My family members often told me the story of how one day when I was about 3, my mom overheard me reading out loud, and she thought I was “pretending” to read. Turns out, I really WAS reading and she was never quite sure how I learned. There was never an intentional reading class or lesson given by my mom. I didn't learn "phonics." I have no idea how it happened.  I inherited her voracious love of books and so much more.

It saddened me when my mom lost the ability to read due to Alzheimer’s. She lost one of her great loves and there was nothing I could do to stop it. People with this disease lose various communication abilities, at different stages. I wasn’t even aware that there were “stages”, until I lived out my own personal experience with this disease.

I did notice that prior to being officially diagnosed, my mom seemed to have trouble following conversations. Actually it was me that I suspected of having the issues! I would feel so confused, sometimes trying to talk to her. I mentioned some of this previously in my Storm Warning post.

She would wander from topic to topic and take rabbit trails. She would become irritated with me, if I wondered what we were talking about. In her mind it was plain as day!  She began telling me strange things, but would sound absolutely convincing as she relayed these "incidents."

For example, she would blame the phone company for messing up the line when I would find her phone unplugged from the jack on the wall, or off the hook.  Good thing I lived close when she was in her own home.  I cannot recall how many times I raced over there, thinking the worst, when we'd have an hour or more of a "busy signal" and couldn't reach her.

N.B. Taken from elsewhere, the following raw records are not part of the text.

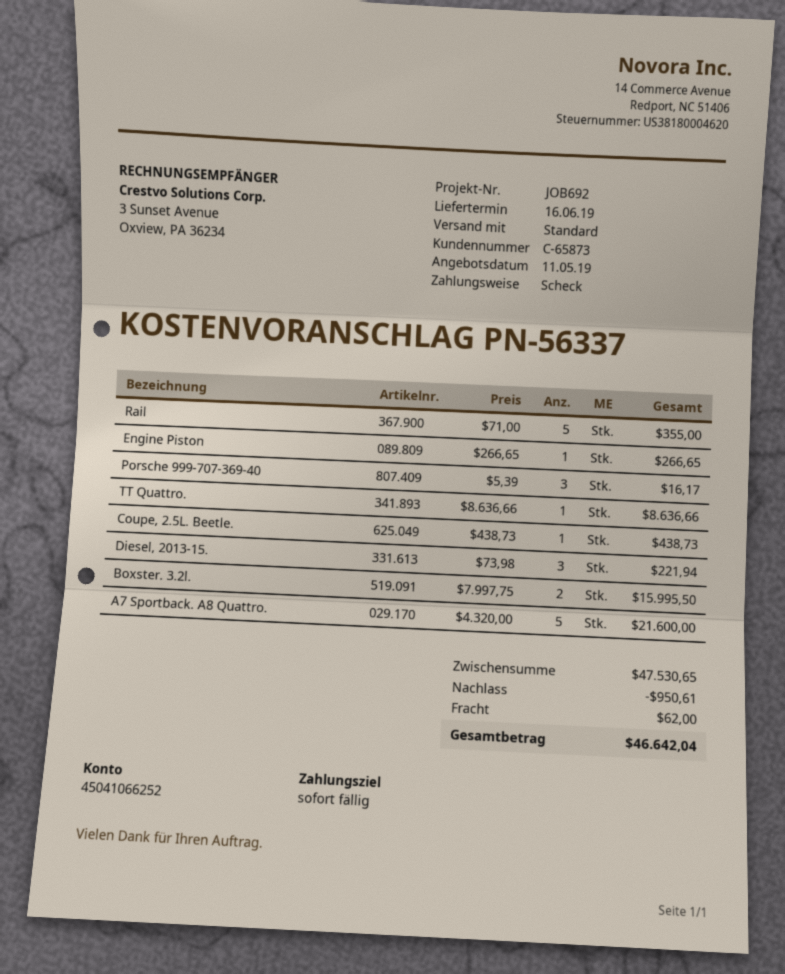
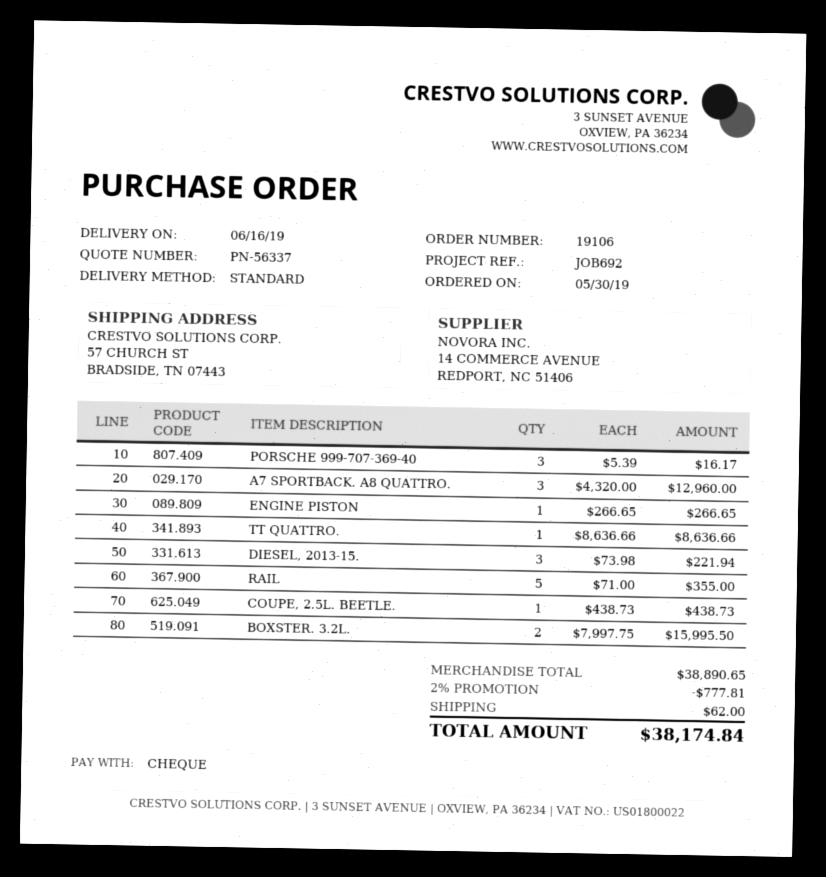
A7 Sportback. A8 Quattro.: 5 x 4320.00 = 21600.00 -> 3 x 4320.00 = 12960.00
subtotal: 47530.65 -> 38890.65
discount: 950.61 -> 777.81
total: 46642.04 -> 38174.84

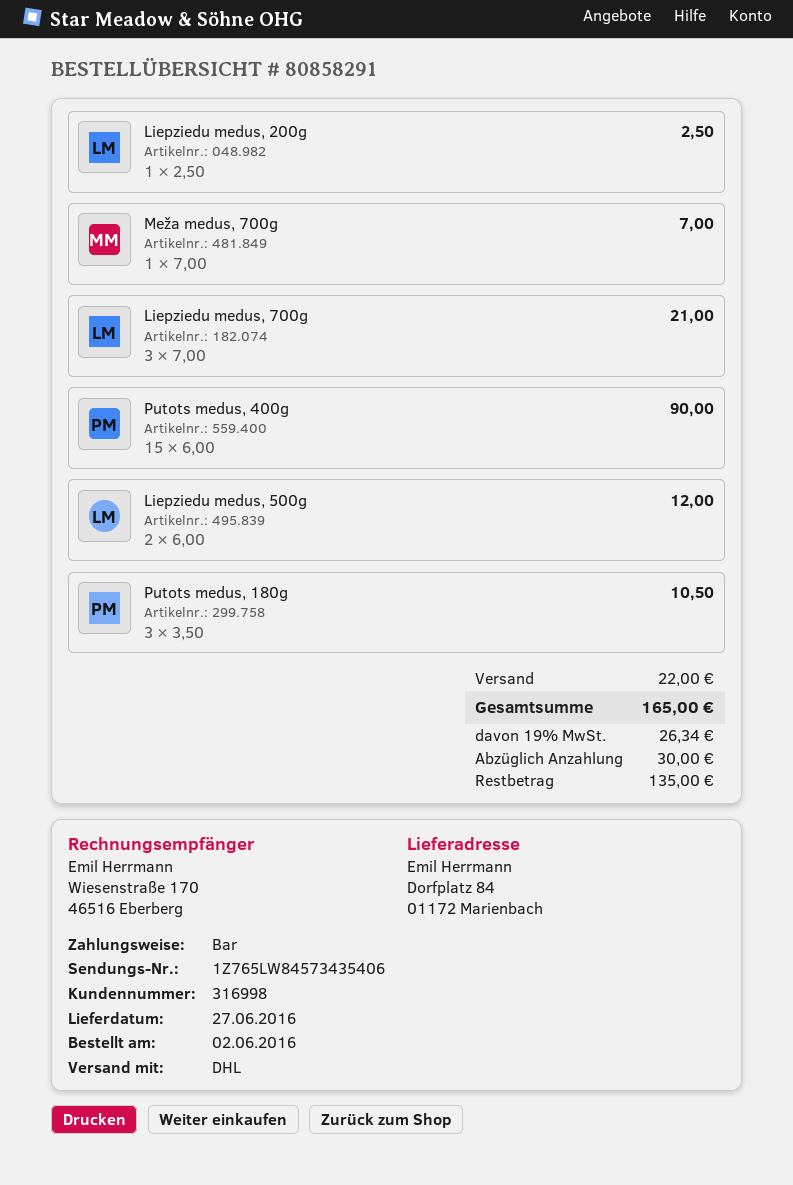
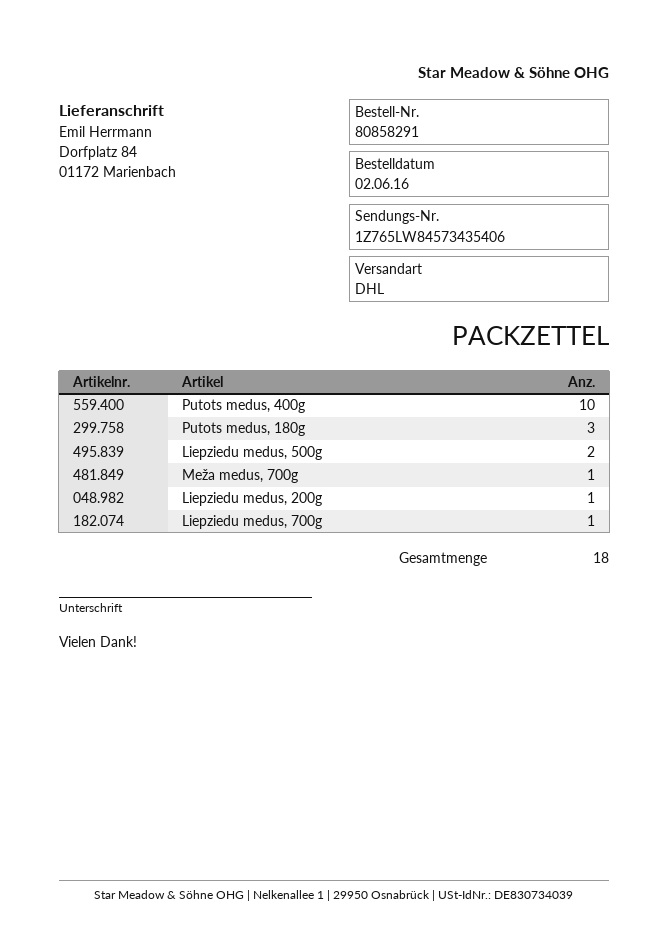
Liepziedu medus, 700g: 3 -> 1
Putots medus, 400g: 15 -> 10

When she began using strange words to fill in what she couldn’t remember, that really raised a red flag with me. For example, “There was a rainfall in bed.”  Alzheimer’s translation?  "I took a shower before bed last night."

I learned quickly to play the game, fill in the blanks, and become very good at guessing. I often joke with my husband now that I should go on the $25,000 Pyramid game show, because I am so quick to fill in the blanks and figure out what someone is talking about.

You learn to cope with this illness. You have to.

It wasn’t until after my mom was diagnosed officially that I noticed she was losing interest in books, magazines, word puzzles and the like. She used to faithfully work the crossword puzzle in her daily newspaper when I was at home. She loved word searches and we’d have all kinds of them around. I tried using large print materials to help her, in case she was having issues seeing the print.  I would later learn that vision changes are another factor with dementia patients.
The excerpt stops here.